In this paper, a novel system DermoDeep system is presented to discriminate between melanomas and nevi in a perceptual-oriented color space. In the proposed system, the visual features and five layers including multilayers of deep learning neural network model are integrated to obtain significant results. The primary aim of this paper is to focus skin lesion classification without performing pre- and post-processing steps. To the best knowledge, although there are a number of studies devoted towards classification of pigmented skin lesions (PSLs), none of them focused on effectively defining the multi-feature fusion approach and importance of deep learning algorithms. Moreover, existing systems were dedicated to the detection of skin lesions, feature extraction and classification based on the so obtained regions’ parameters. However, it is very difficult and time-consuming to accurately extract all of the features with conventional image processing techniques due to the diversity of possible appearances.
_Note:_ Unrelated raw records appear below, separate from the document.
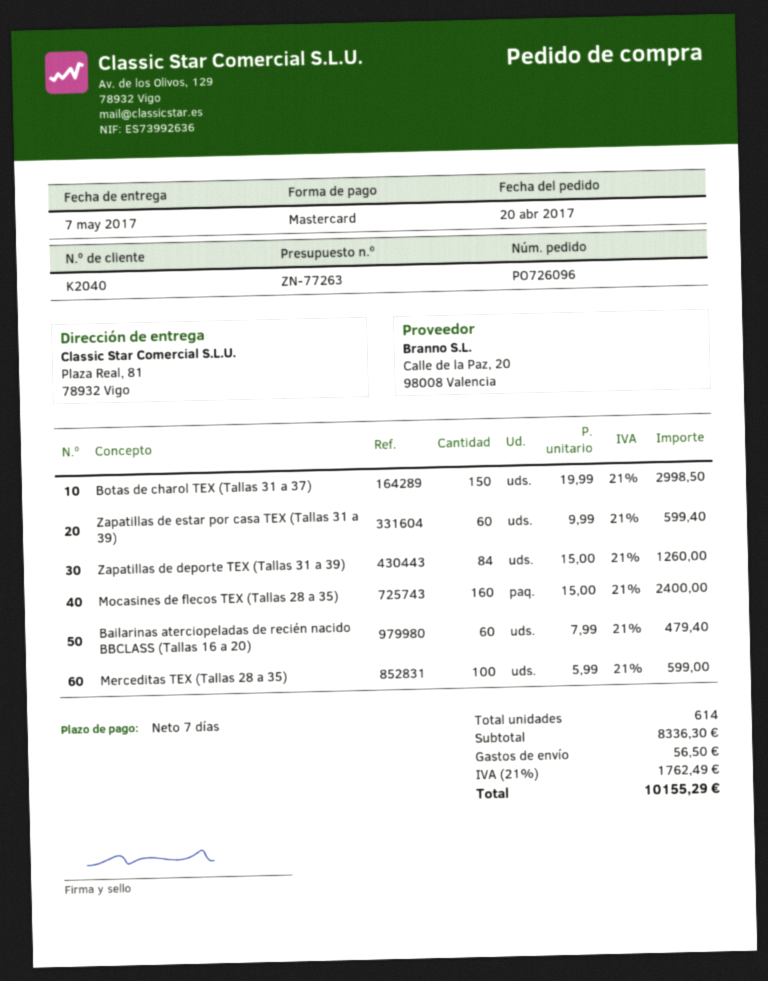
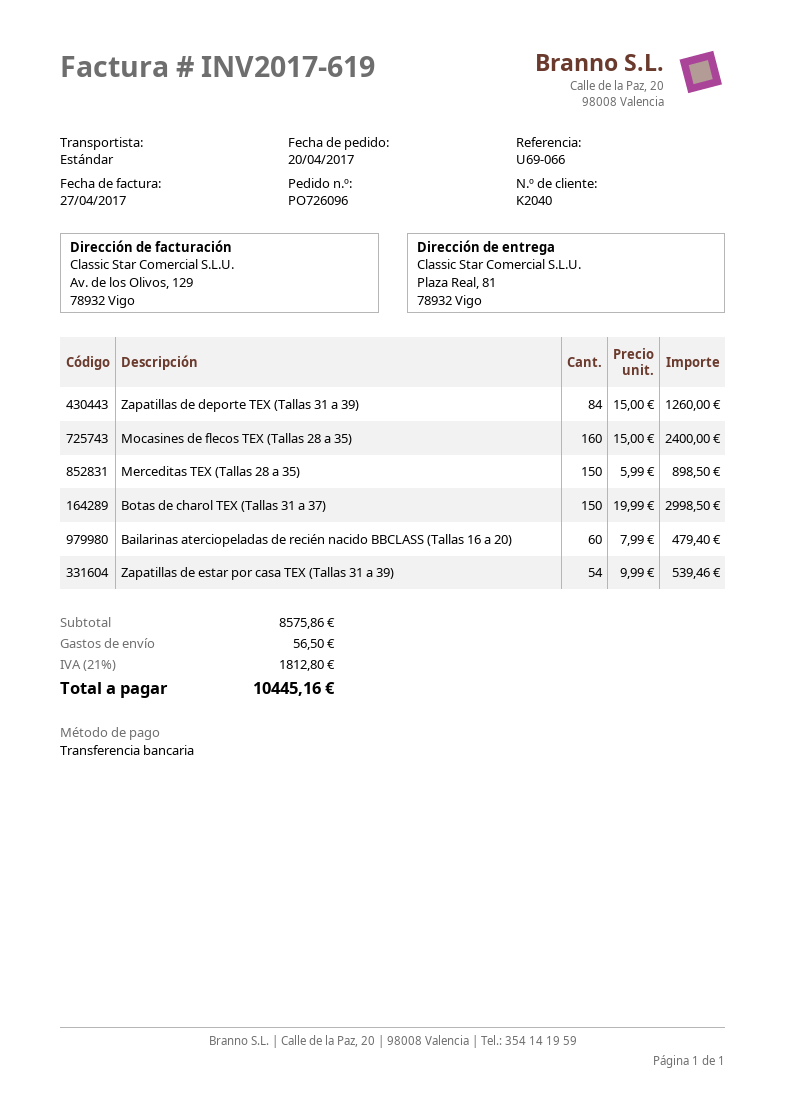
payment method: Mastercard -> bank transfer
Zapatillas de estar por casa TEX (Tallas 31 a 39): 60 x 9.99 = 599.40 -> 54 x 9.99 = 539.46
Merceditas TEX (Tallas 28 a 35): 100 x 5.99 = 599.00 -> 150 x 5.99 = 898.50
subtotal: 8336.30 -> 8575.86
tax: 21% = 1762.49 -> 21% = 1812.80
total: 10155.29 -> 10445.16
In contrast to state-of-the-art approaches, a use of a powerful classifier is focused along with visual features extracted at several points of the images. Therefore, there is no need to identify characteristic elements, such as lesion patterns on the images saving time and reducing error propagation. In this DermoDeep system, adaptability and accuracy are achieved with an implementation based on visual features and a tri-level optimization technique on the deep learning neural network method.

The overall performance of the proposed algorithm was measured in terms of effectiveness and time. A sensitivity (SN) of 93%, a specificity (SP) of 95% and an area under the receiver operating curve (AUC) of 0.96 were obtained on a large and diverse set of images. The proposed DermoDeep system has achieved significantly higher classification rate with less computational time than other state-of-the-art methods. Hence, it could be used to provide second opinion to a dermatologist. This work can be extended to easily use in any domain of images, like Satellite images, Industrial images, CT images, MRI images, etc. and these predictions which are estimated only on the features of the images.